Required action:
Reproduce every entry below precisely; do not include the pictures.

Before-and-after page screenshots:
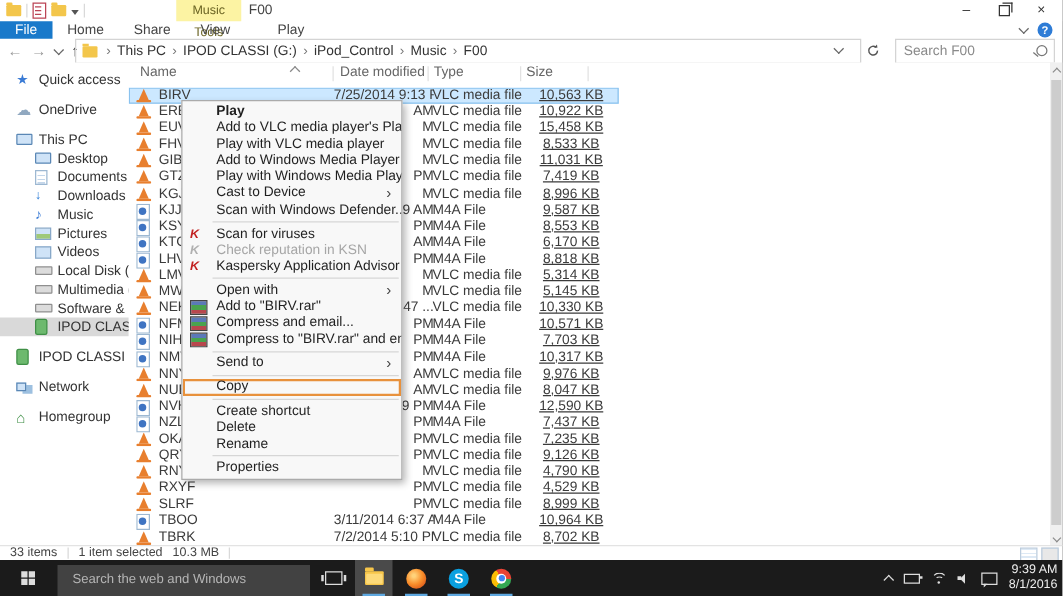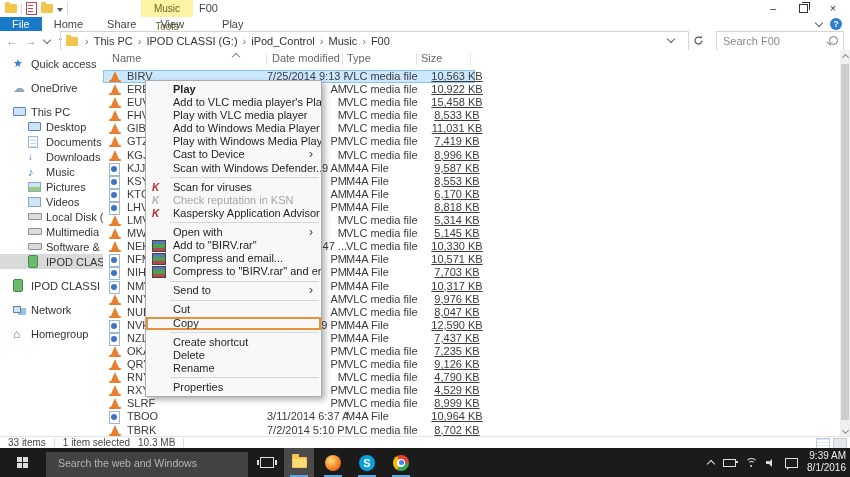--- a/index.html
+++ b/index.html
@@ -83,7 +83,7 @@
   .sort-caret{position:absolute;left:130px;top:2px;border-color:#888;}
   .rows{position:absolute;top:20px;left:0;}
   .row{position:relative;width:372px;height:13.1px;}
-  .row.selected{background:#cce8ff;box-shadow:inset 0 0 0 1px #8ac2ee;}
+  .row.selected{background:#cce8ff;box-shadow:inset 0 0 0 1px #8ac2ee;padding-left:20px;}
   .cell{position:absolute;top:0;line-height:13px;white-space:nowrap;overflow:hidden;color:#3b3b3b;}
   .c-ico{left:6px;top:1px;}
   .c-name{left:24px;width:118px;}

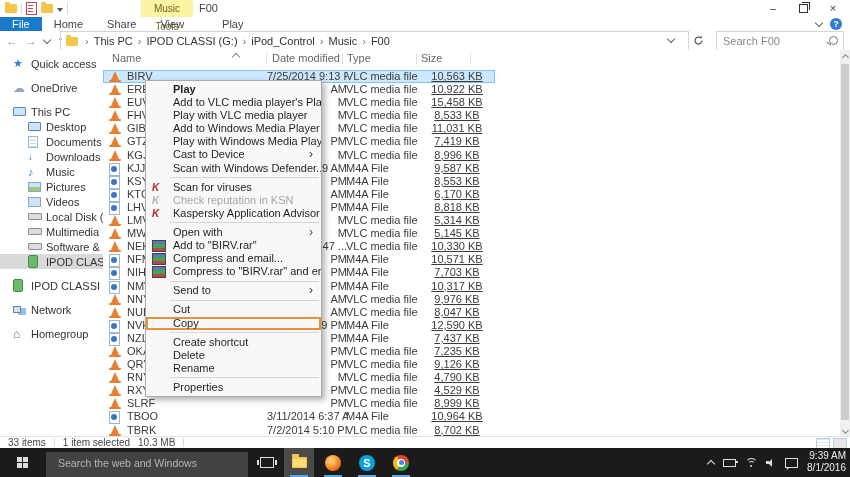--- a/index.html
+++ b/index.html
@@ -652,7 +652,6 @@
         <div class="ctx-sep"></div>
         <div class="ctx-item">Send to<span class="sub">›</span></div>
         <div class="ctx-sep"></div>
-        <div class="ctx-item">Cut</div>
         <div class="ctx-item highlight">Copy</div>
         <div class="ctx-sep"></div>
         <div class="ctx-item">Create shortcut</div>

Problem solution:
--- a/index.html
+++ b/index.html
@@ -83,7 +83,7 @@
   .sort-caret{position:absolute;left:130px;top:2px;border-color:#888;}
   .rows{position:absolute;top:20px;left:0;}
   .row{position:relative;width:372px;height:13.1px;}
-  .row.selected{background:#cce8ff;box-shadow:inset 0 0 0 1px #8ac2ee;}
+  .row.selected{background:#cce8ff;box-shadow:inset 0 0 0 1px #8ac2ee;padding-left:20px;}
   .cell{position:absolute;top:0;line-height:13px;white-space:nowrap;overflow:hidden;color:#3b3b3b;}
   .c-ico{left:6px;top:1px;}
   .c-name{left:24px;width:118px;}

--- a/index.html
+++ b/index.html
@@ -652,7 +652,6 @@
         <div class="ctx-sep"></div>
         <div class="ctx-item">Send to<span class="sub">›</span></div>
         <div class="ctx-sep"></div>
-        <div class="ctx-item">Cut</div>
         <div class="ctx-item highlight">Copy</div>
         <div class="ctx-sep"></div>
         <div class="ctx-item">Create shortcut</div>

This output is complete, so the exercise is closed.